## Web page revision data
*** Block opens ***
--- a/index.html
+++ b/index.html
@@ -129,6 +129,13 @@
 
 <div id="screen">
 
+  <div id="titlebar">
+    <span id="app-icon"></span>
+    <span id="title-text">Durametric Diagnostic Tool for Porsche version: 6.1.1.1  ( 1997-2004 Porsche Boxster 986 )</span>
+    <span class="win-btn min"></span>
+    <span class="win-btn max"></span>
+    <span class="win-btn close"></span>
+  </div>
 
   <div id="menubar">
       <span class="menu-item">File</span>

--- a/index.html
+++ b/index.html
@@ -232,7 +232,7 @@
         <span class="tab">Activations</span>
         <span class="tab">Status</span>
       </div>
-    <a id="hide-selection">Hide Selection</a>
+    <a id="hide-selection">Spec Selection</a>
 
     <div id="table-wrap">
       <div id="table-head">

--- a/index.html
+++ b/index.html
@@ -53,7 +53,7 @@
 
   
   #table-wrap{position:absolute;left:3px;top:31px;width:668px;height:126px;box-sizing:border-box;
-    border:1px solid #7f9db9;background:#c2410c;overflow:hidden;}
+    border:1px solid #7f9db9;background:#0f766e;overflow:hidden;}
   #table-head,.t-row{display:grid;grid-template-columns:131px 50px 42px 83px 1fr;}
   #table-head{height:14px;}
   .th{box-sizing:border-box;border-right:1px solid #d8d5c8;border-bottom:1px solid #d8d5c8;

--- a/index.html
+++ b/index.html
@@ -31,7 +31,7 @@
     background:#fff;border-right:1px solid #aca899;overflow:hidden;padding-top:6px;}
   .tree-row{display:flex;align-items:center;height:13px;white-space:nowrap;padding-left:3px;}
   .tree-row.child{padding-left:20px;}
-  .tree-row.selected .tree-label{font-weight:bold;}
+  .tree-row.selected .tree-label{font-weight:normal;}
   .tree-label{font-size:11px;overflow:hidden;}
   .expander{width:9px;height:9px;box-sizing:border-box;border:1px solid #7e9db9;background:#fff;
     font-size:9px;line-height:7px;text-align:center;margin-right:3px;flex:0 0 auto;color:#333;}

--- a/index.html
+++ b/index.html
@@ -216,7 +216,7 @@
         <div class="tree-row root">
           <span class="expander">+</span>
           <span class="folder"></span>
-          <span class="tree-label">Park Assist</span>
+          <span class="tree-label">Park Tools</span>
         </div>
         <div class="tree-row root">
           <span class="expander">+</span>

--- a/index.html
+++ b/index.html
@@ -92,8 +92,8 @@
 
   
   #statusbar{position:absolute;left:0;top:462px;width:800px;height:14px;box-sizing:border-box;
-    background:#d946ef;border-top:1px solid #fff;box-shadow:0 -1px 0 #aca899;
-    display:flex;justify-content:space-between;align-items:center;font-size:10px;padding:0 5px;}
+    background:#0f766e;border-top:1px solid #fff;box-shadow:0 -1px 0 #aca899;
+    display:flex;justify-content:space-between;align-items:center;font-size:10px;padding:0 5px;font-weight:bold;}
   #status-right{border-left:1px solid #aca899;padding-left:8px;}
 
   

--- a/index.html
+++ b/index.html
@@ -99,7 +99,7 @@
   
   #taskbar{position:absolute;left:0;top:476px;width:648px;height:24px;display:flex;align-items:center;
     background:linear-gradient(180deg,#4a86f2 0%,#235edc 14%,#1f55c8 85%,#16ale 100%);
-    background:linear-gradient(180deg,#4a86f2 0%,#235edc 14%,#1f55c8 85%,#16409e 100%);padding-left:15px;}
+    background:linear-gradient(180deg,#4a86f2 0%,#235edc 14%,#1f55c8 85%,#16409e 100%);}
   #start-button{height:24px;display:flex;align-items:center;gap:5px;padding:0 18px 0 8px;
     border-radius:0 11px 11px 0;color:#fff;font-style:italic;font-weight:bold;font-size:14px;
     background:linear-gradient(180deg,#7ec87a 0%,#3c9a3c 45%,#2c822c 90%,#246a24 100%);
*** Block closes ***
## ASSIGNMENT
Return only the lines running from the line with "-92,8 +92,8 @@" to the last line of the records, both included, exactly as written.

## ANSWER FOR THIS EXERCISE
@@ -92,8 +92,8 @@
 
   
   #statusbar{position:absolute;left:0;top:462px;width:800px;height:14px;box-sizing:border-box;
-    background:#d946ef;border-top:1px solid #fff;box-shadow:0 -1px 0 #aca899;
-    display:flex;justify-content:space-between;align-items:center;font-size:10px;padding:0 5px;}
+    background:#0f766e;border-top:1px solid #fff;box-shadow:0 -1px 0 #aca899;
+    display:flex;justify-content:space-between;align-items:center;font-size:10px;padding:0 5px;font-weight:bold;}
   #status-right{border-left:1px solid #aca899;padding-left:8px;}
 
   

--- a/index.html
+++ b/index.html
@@ -99,7 +99,7 @@
   
   #taskbar{position:absolute;left:0;top:476px;width:648px;height:24px;display:flex;align-items:center;
     background:linear-gradient(180deg,#4a86f2 0%,#235edc 14%,#1f55c8 85%,#16ale 100%);
-    background:linear-gradient(180deg,#4a86f2 0%,#235edc 14%,#1f55c8 85%,#16409e 100%);padding-left:15px;}
+    background:linear-gradient(180deg,#4a86f2 0%,#235edc 14%,#1f55c8 85%,#16409e 100%);}
   #start-button{height:24px;display:flex;align-items:center;gap:5px;padding:0 18px 0 8px;
     border-radius:0 11px 11px 0;color:#fff;font-style:italic;font-weight:bold;font-size:14px;
     background:linear-gradient(180deg,#7ec87a 0%,#3c9a3c 45%,#2c822c 90%,#246a24 100%);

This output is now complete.